Garbage Collection and Forgetting
Repositories grow over time as commits, branch metadata, and user blobs accumulate. Because every blob is content addressed and immutable, nothing is ever overwritten and there is no automatic reclamation when branches move or objects become orphaned. To keep disk usage in check a repository can periodically forget blobs that are no longer referenced.
Forgetting is deliberately conservative. It only removes local copies, so re-synchronising from a peer or pushing a commit that references an "forgotten" blob will transparently restore it. Forgetting therefore complements the monotonic model: history never disappears globally, but any node can opt-out of retaining data it no longer needs.

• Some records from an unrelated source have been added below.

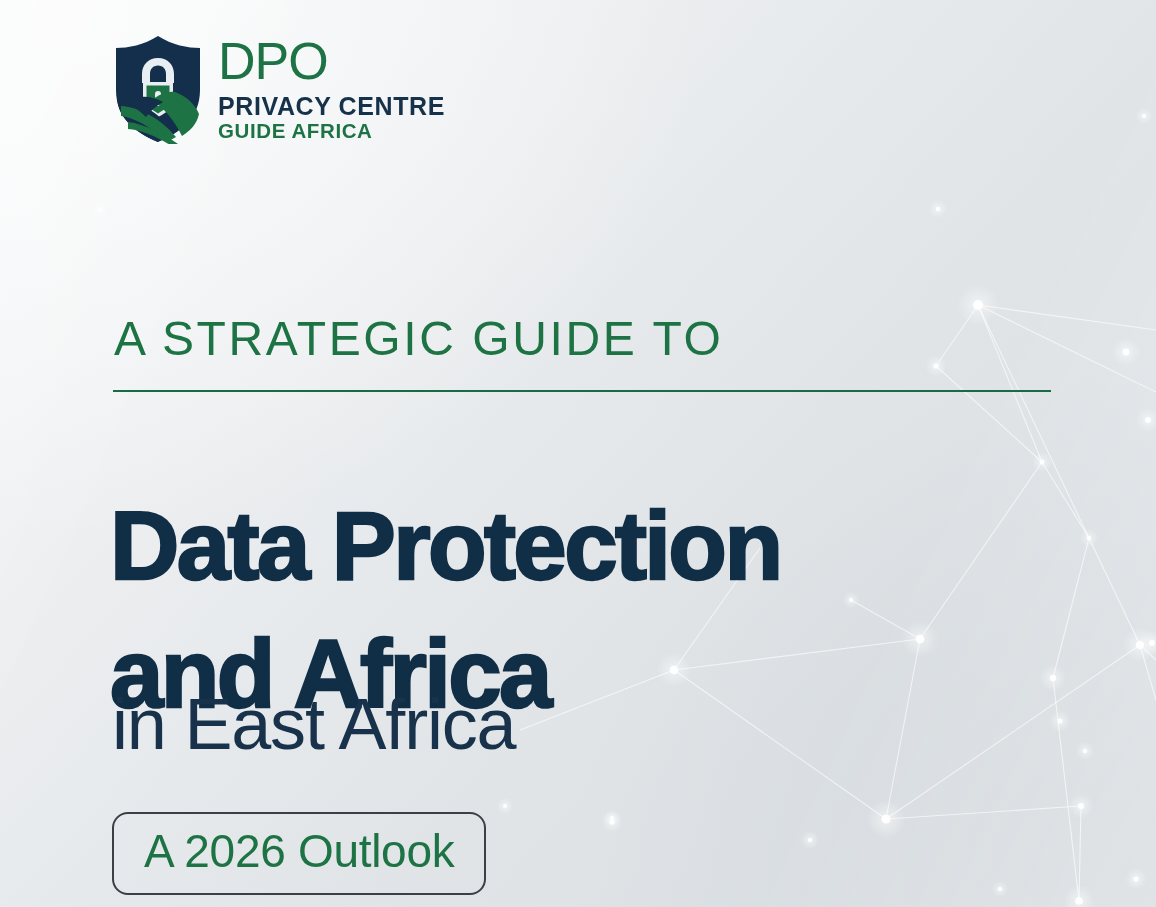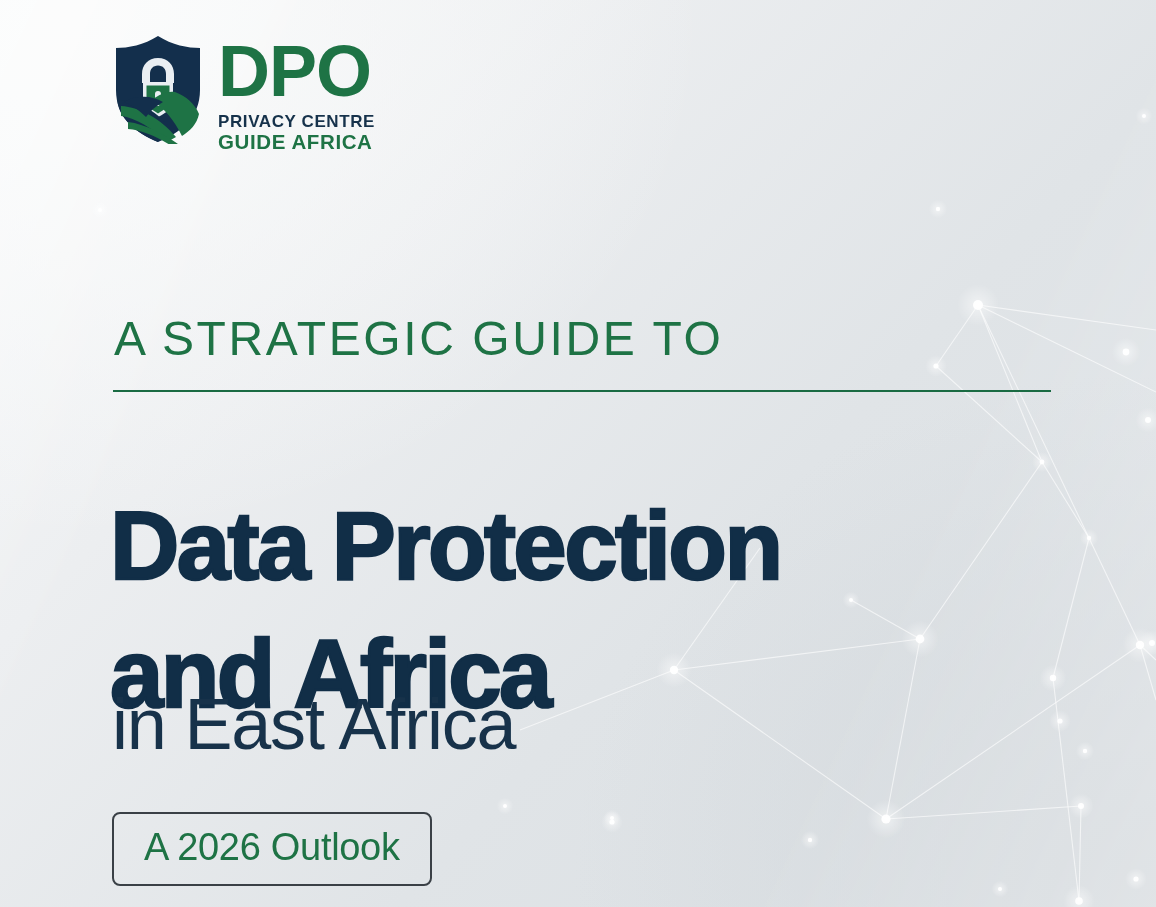"DPO" .logo-dpo { font-size: 72px -> 52px; font-weight: bold -> normal }
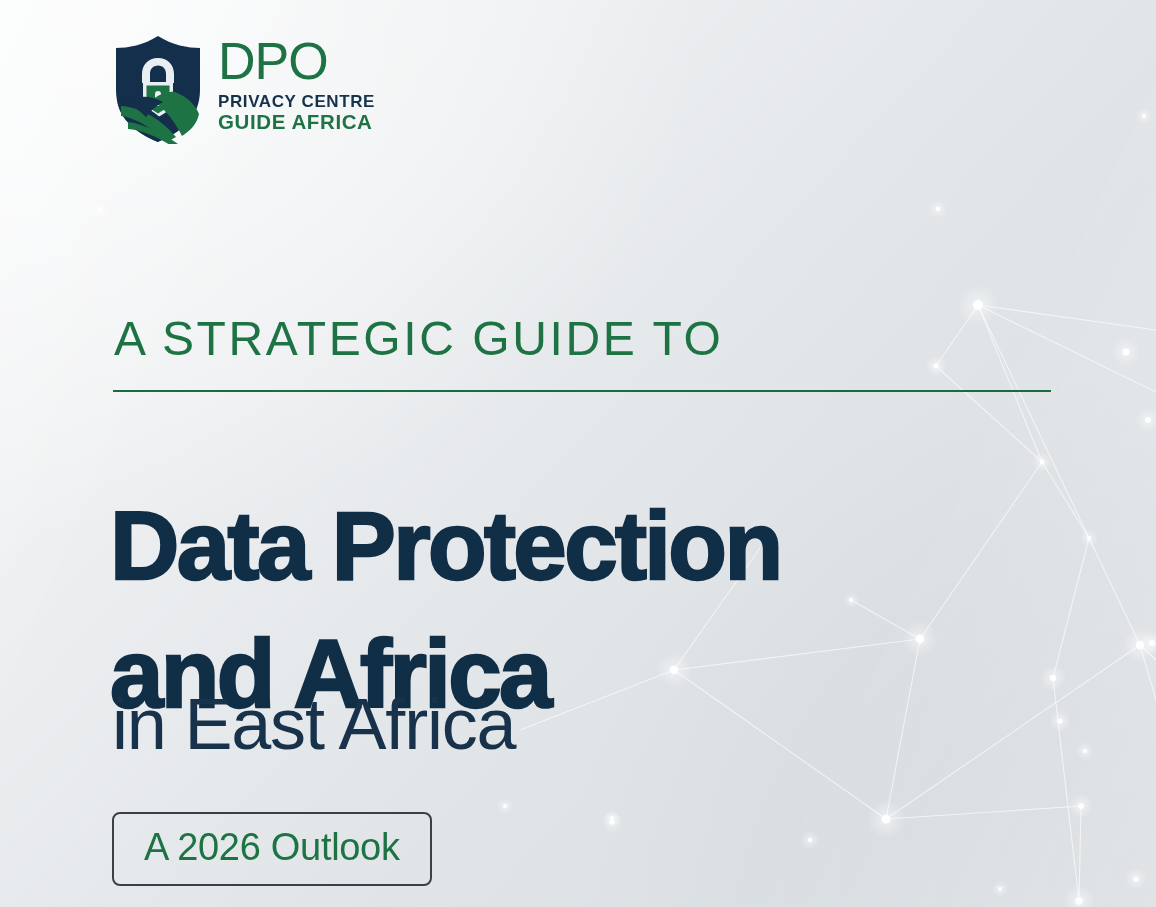"PRIVACY CENTRE" .logo-sub1 { font-size: 17px -> 25px }
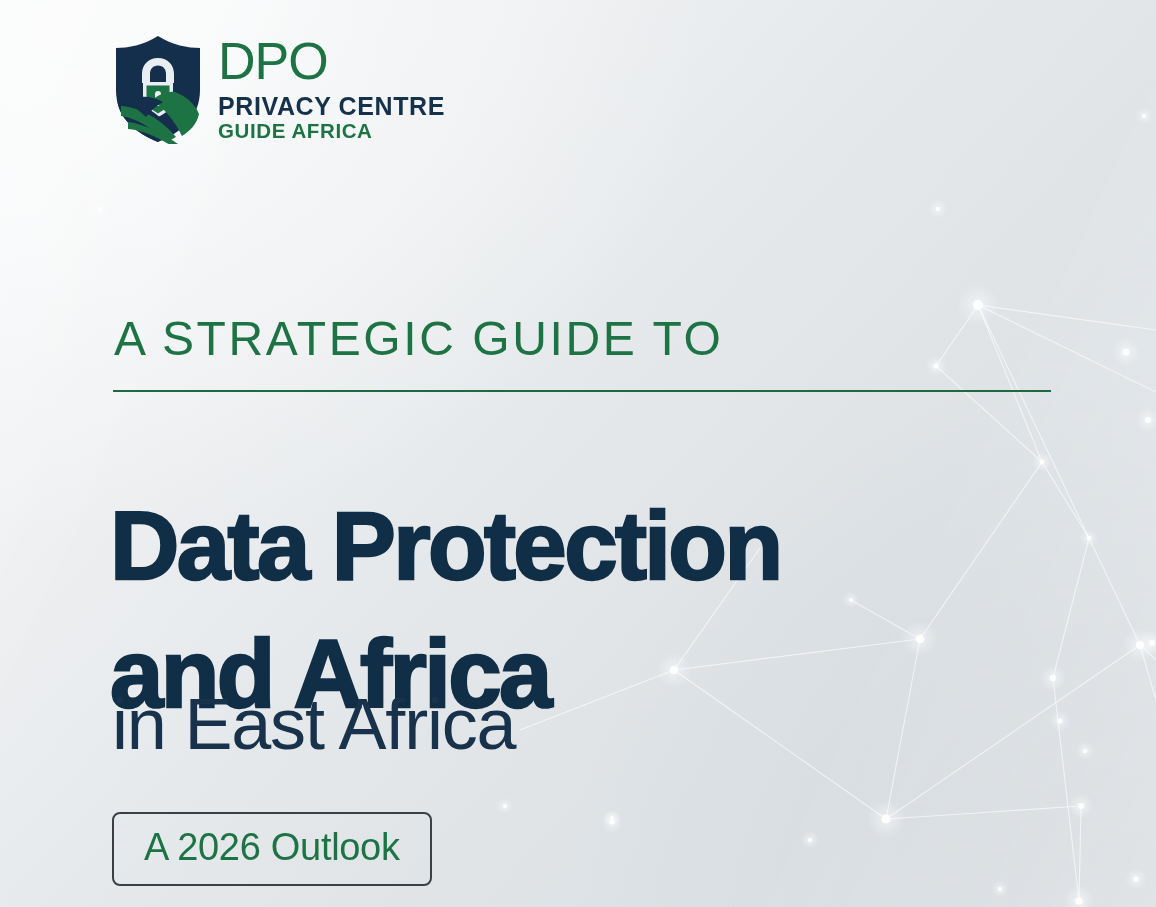"A 2026 Outlook" .badge { border-radius: 8px -> 16px; font-size: 38px -> 46px }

The main challenge is deciding which blobs are still reachable without
reconstructing every TribleSet. The sections below outline how the repository
module solves that problem and how you can compose the building blocks in your
own tools.
Understanding the Roots
The walk begins with a root set—the handles you know must stay alive. In a
typical repository this includes the metadata blob for each branch (which in
turn names the commit heads), tags, or any additional anchors your deployment
requires. Roots are cheap to enumerate: walk the branch store via
BranchStore::branches
and load each branch head, or read the subset of metadata relevant to the
retention policy you are enforcing. Everything reachable from those handles
will be retained by the traversal; everything else is eligible for forgetting.
Conservative Reachability
Every commit and branch metadata record is stored as a SimpleArchive. The
archive encodes a canonical TribleSet as 64-byte tribles, each containing a
32-byte value column. The blob store does not track which handles correspond to
archives, so the collector treats every blob identically: it scans the raw bytes
in 32-byte chunks and treats each chunk as a candidate handle. Chunks that are
not value columns—for example the combined entity/attribute half of a trible or
arbitrary attachment bytes—are discarded when the candidate lookup fails. If a
chunk matches the hash of a blob in the store we assume it is a reference,
regardless of the attribute type. With 32-byte hashes the odds of a random
collision are negligible, so the scan may keep extra blobs but will not drop a
referenced one.
Content blobs that are not SimpleArchive instances (for example large binary
attachments) therefore behave as leaves: the traversal still scans them, but
because no additional lookups succeed they contribute no further handles. They
become reachable when some archive references their handle and are otherwise
eligible for forgetting.
Traversal Algorithm
- Enumerate all branches and load their metadata blobs.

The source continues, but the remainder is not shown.